- _Exercise details_
Below are records with pictures. Reproduce exactly the lines from the line with "2001-09-07: 5.699 -> 5.4" to the line with "4:00pm: none -> 21.7", inclusive, and leave each picture out.

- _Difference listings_
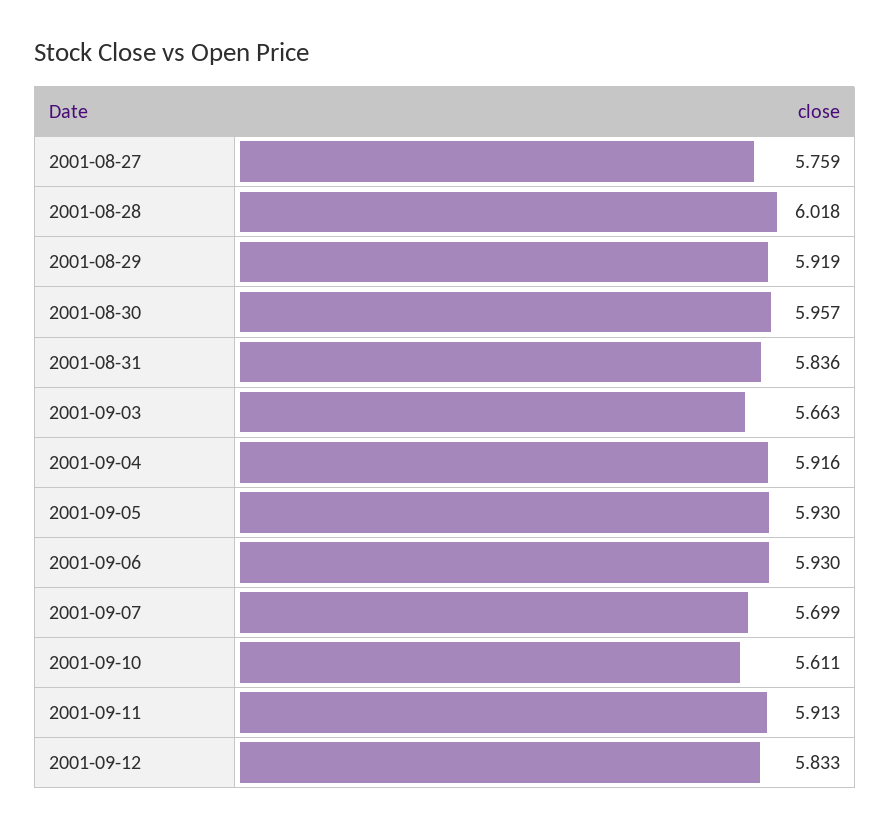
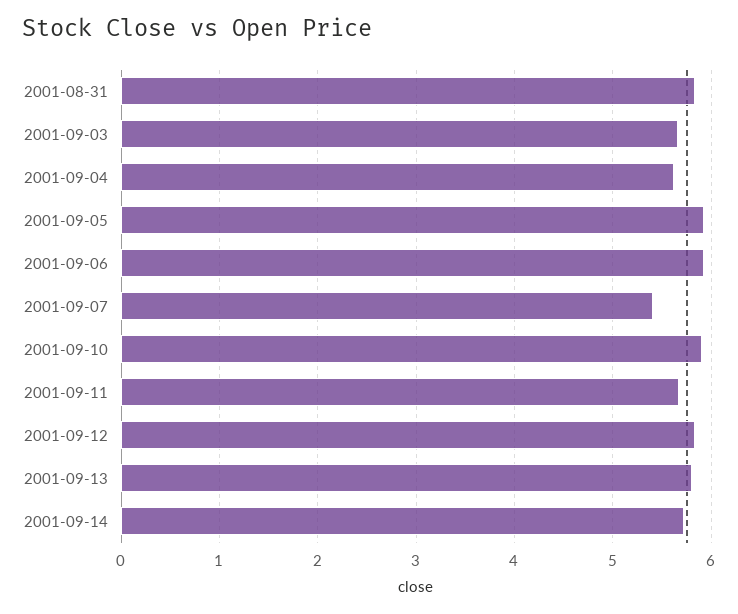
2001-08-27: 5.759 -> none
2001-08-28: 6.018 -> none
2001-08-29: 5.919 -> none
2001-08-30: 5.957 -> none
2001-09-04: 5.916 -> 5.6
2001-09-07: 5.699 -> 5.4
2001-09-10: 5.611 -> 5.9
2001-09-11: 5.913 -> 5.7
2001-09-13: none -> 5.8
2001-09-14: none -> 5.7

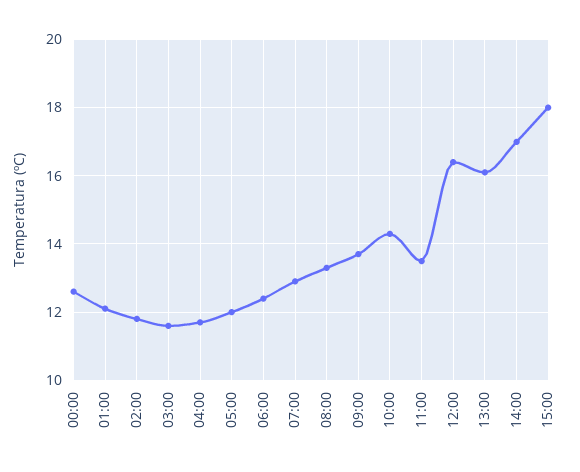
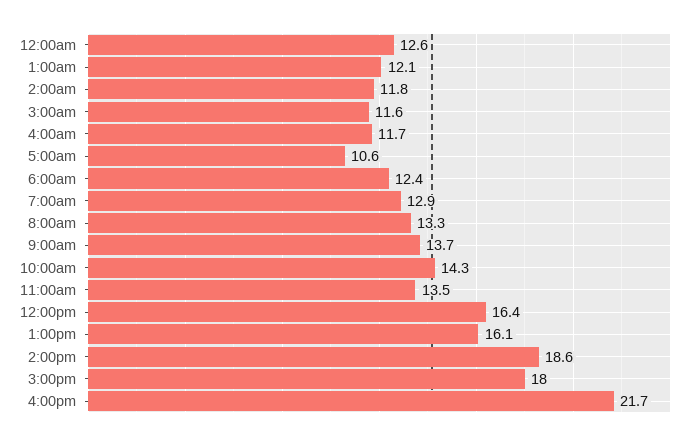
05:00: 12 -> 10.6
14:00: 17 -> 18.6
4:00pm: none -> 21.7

==

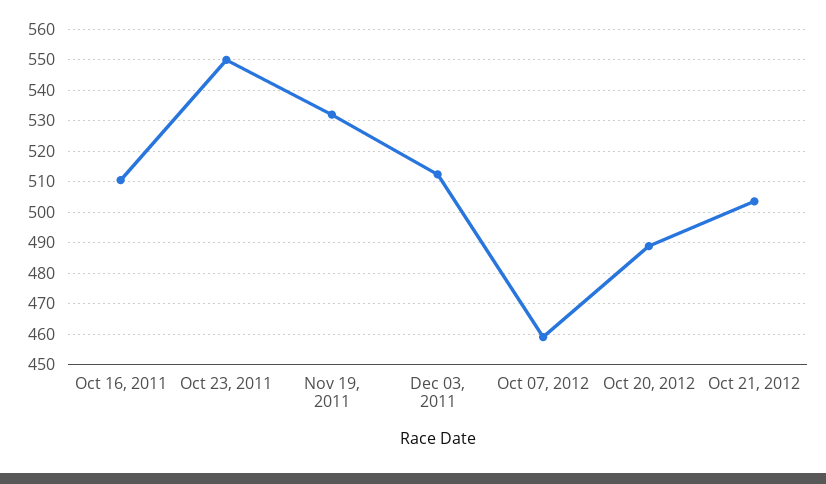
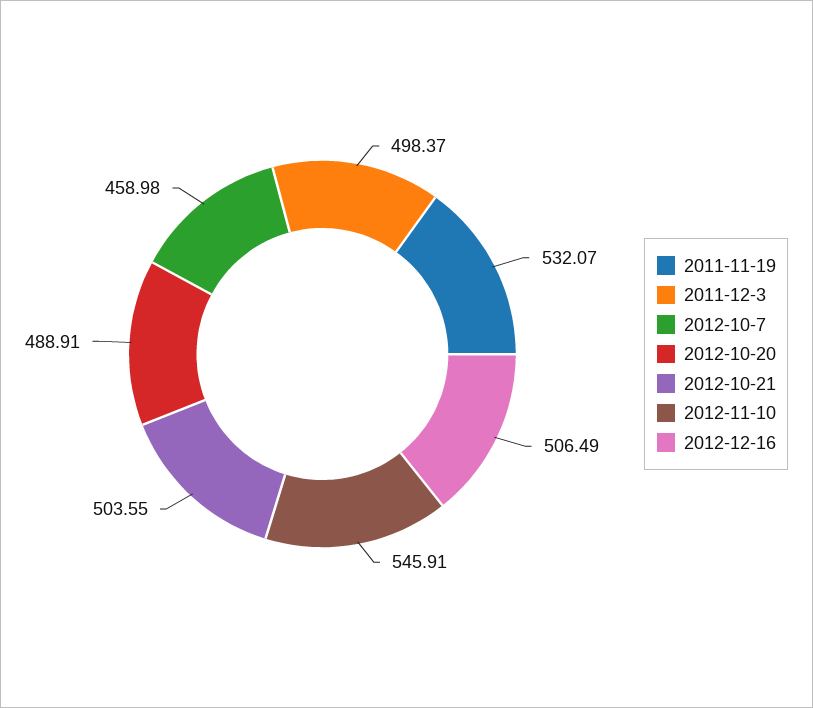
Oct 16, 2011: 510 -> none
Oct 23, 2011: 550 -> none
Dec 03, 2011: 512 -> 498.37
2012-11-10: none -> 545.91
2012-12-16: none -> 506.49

- _Written answer_
2001-09-07: 5.699 -> 5.4
2001-09-10: 5.611 -> 5.9
2001-09-11: 5.913 -> 5.7
2001-09-13: none -> 5.8
2001-09-14: none -> 5.7

05:00: 12 -> 10.6
14:00: 17 -> 18.6
4:00pm: none -> 21.7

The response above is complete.